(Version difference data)
*** Begin section ***

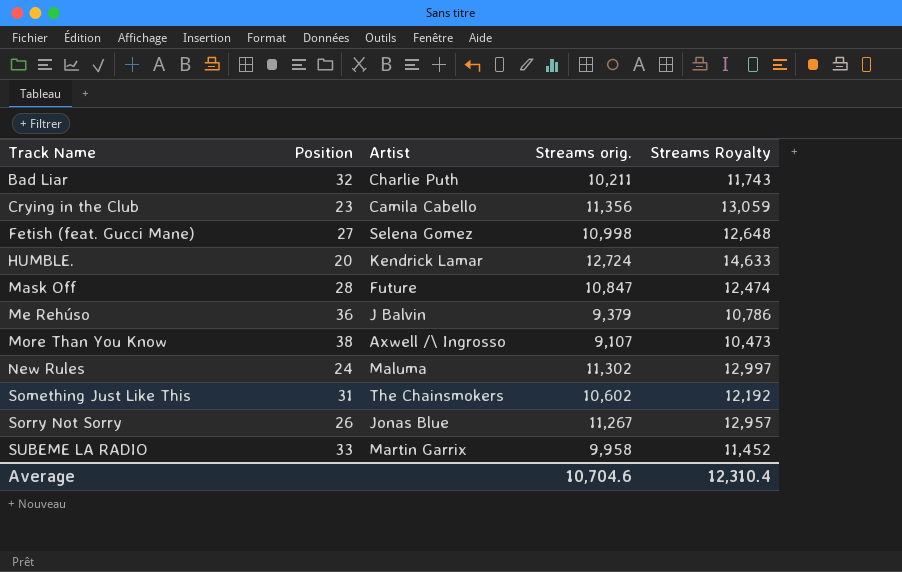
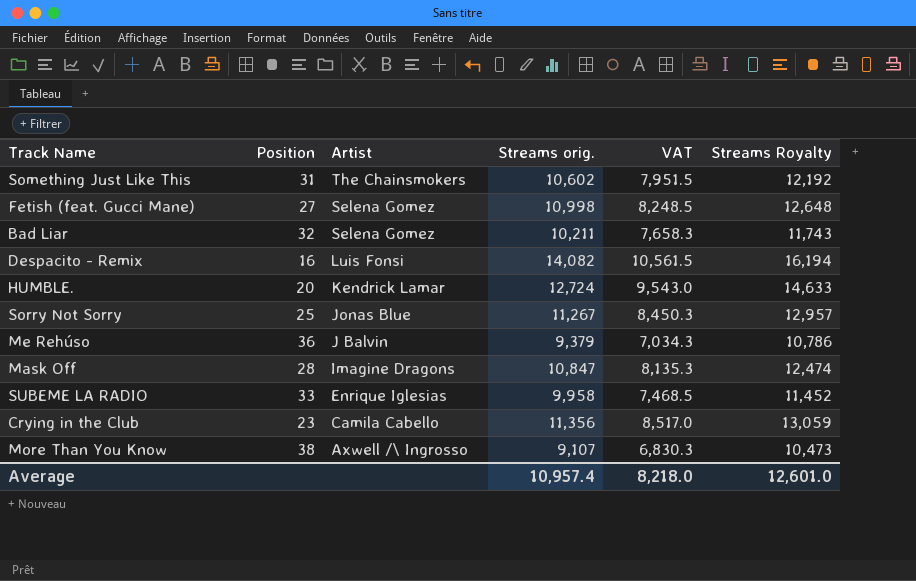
row order: Track Name ascending -> Artist descending
column VAT | formula: none -> [Streams orig.] * 0.75
row New Rules: 24 | Maluma | 11,302 | 12,997 -> none
Bad Liar | Artist: Charlie Puth -> Selena Gomez
row Despacito - Remix: none -> 16 | Luis Fonsi | 14,082 | 10,561.5 | 16,194
Sorry Not Sorry | Position: 26 -> 25
Mask Off | Artist: Future -> Imagine Dragons
SUBEME LA RADIO | Artist: Martin Garrix -> Enrique Iglesias
Average | Streams orig.: 10,704.6 -> 10,957.4
Average | Streams Royalty: 12,310.4 -> 12,601.0

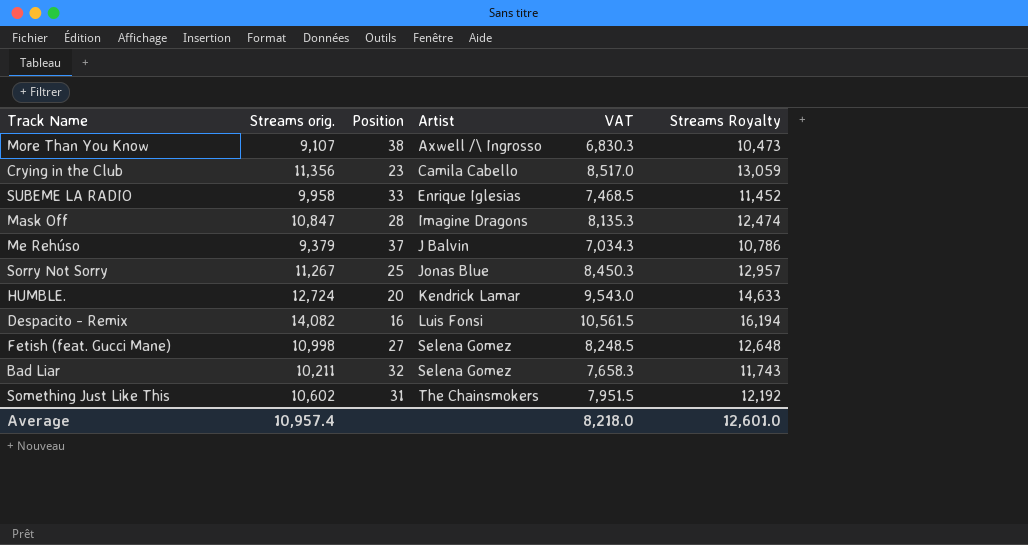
row order: Artist descending -> Artist ascending
column Streams orig. | position: 4 -> 2
Me Rehúso | Position: 36 -> 37

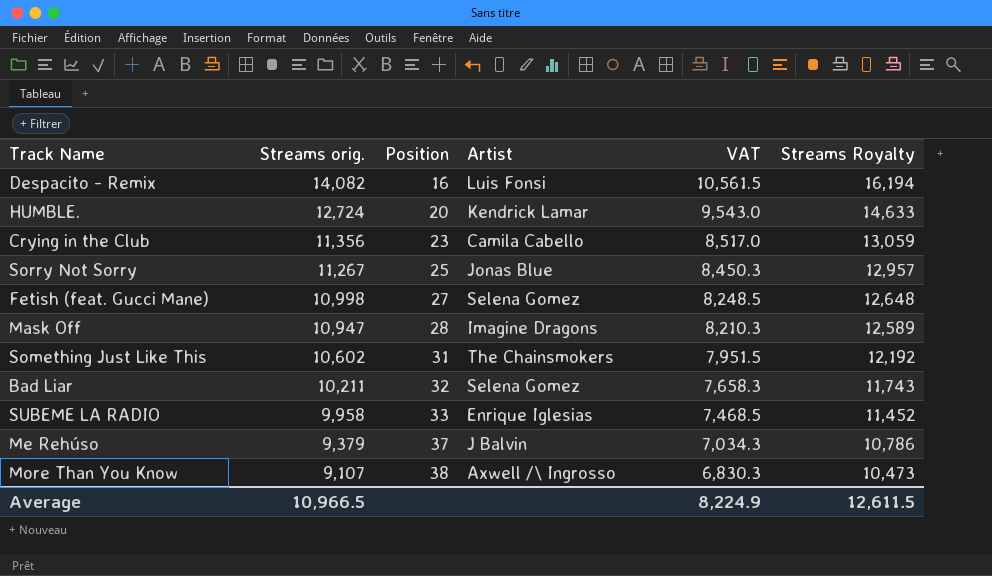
row order: Artist ascending -> Streams orig. descending
Mask Off | Streams orig.: 10,847 -> 10,947
Mask Off | VAT: 8,135.3 -> 8,210.3
Mask Off | Streams Royalty: 12,474 -> 12,589
Average | Streams orig.: 10,957.4 -> 10,966.5
Average | VAT: 8,218.0 -> 8,224.9
Average | Streams Royalty: 12,601.0 -> 12,611.5

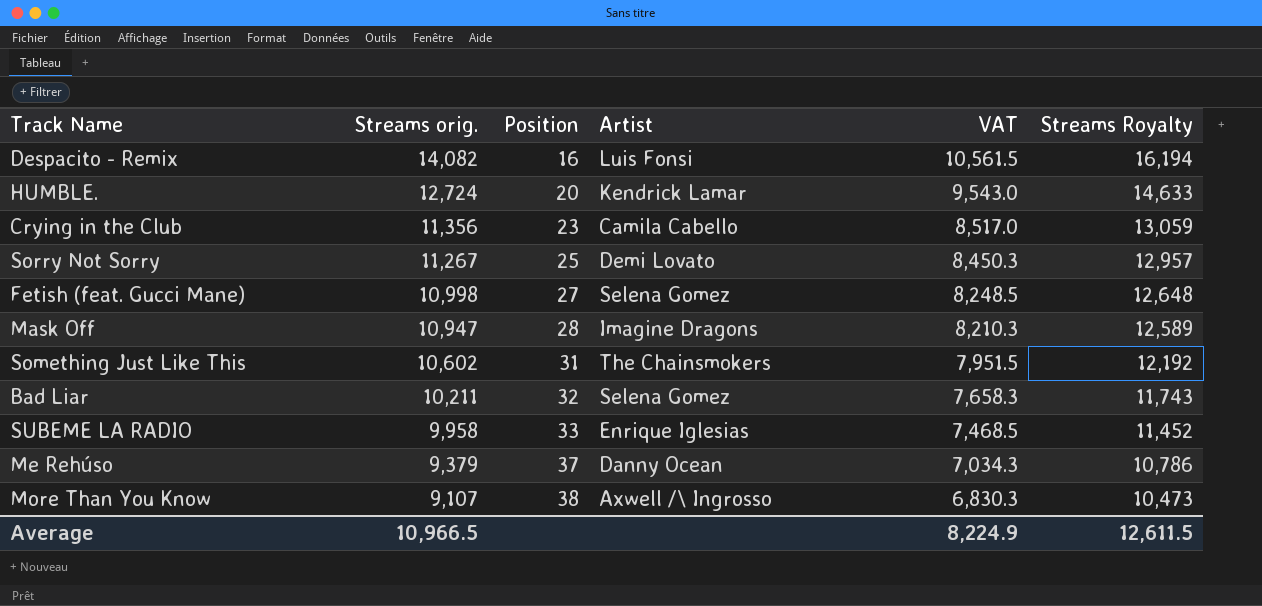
Sorry Not Sorry | Artist: Jonas Blue -> Demi Lovato
Me Rehúso | Artist: J Balvin -> Danny Ocean

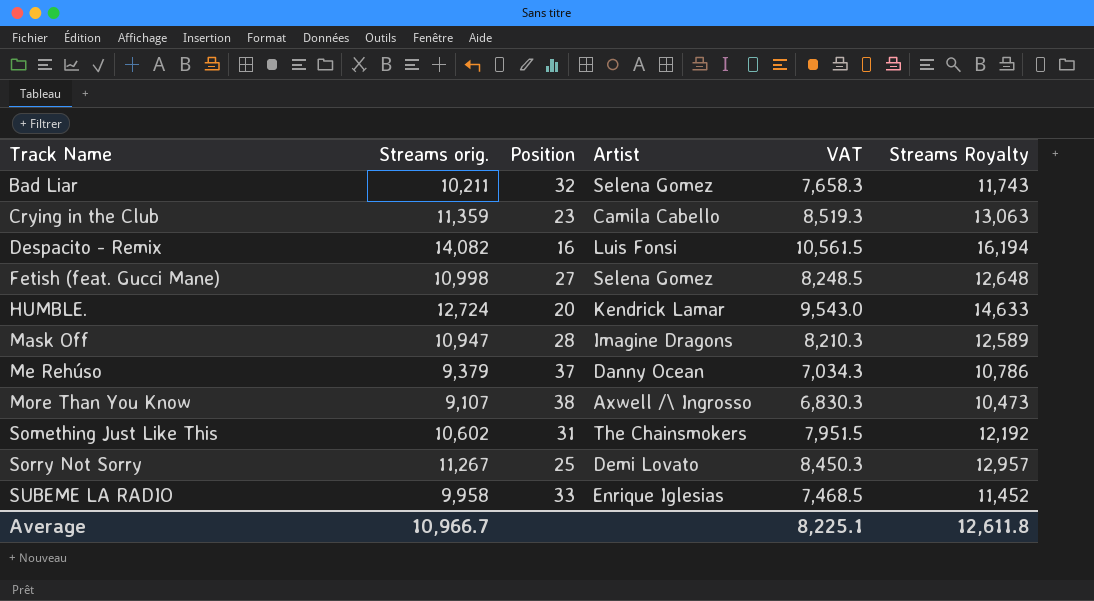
row order: Streams orig. descending -> Track Name ascending
Crying in the Club | Streams orig.: 11,356 -> 11,359
Crying in the Club | VAT: 8,517.0 -> 8,519.3
Crying in the Club | Streams Royalty: 13,059 -> 13,063
Average | Streams orig.: 10,966.5 -> 10,966.7
Average | VAT: 8,224.9 -> 8,225.1
Average | Streams Royalty: 12,611.5 -> 12,611.8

*** End section ***

# [ASSIGNMENT]
Transcribe exactly the span of lines that opens with the line holding "Sorry Not Sorry | Artist: Jonas" and closes with the last line of the entries above. Omit pictures.

# [RESULT]
Sorry Not Sorry | Artist: Jonas Blue -> Demi Lovato
Me Rehúso | Artist: J Balvin -> Danny Ocean

row order: Streams orig. descending -> Track Name ascending
Crying in the Club | Streams orig.: 11,356 -> 11,359
Crying in the Club | VAT: 8,517.0 -> 8,519.3
Crying in the Club | Streams Royalty: 13,059 -> 13,063
Average | Streams orig.: 10,966.5 -> 10,966.7
Average | VAT: 8,224.9 -> 8,225.1
Average | Streams Royalty: 12,611.5 -> 12,611.8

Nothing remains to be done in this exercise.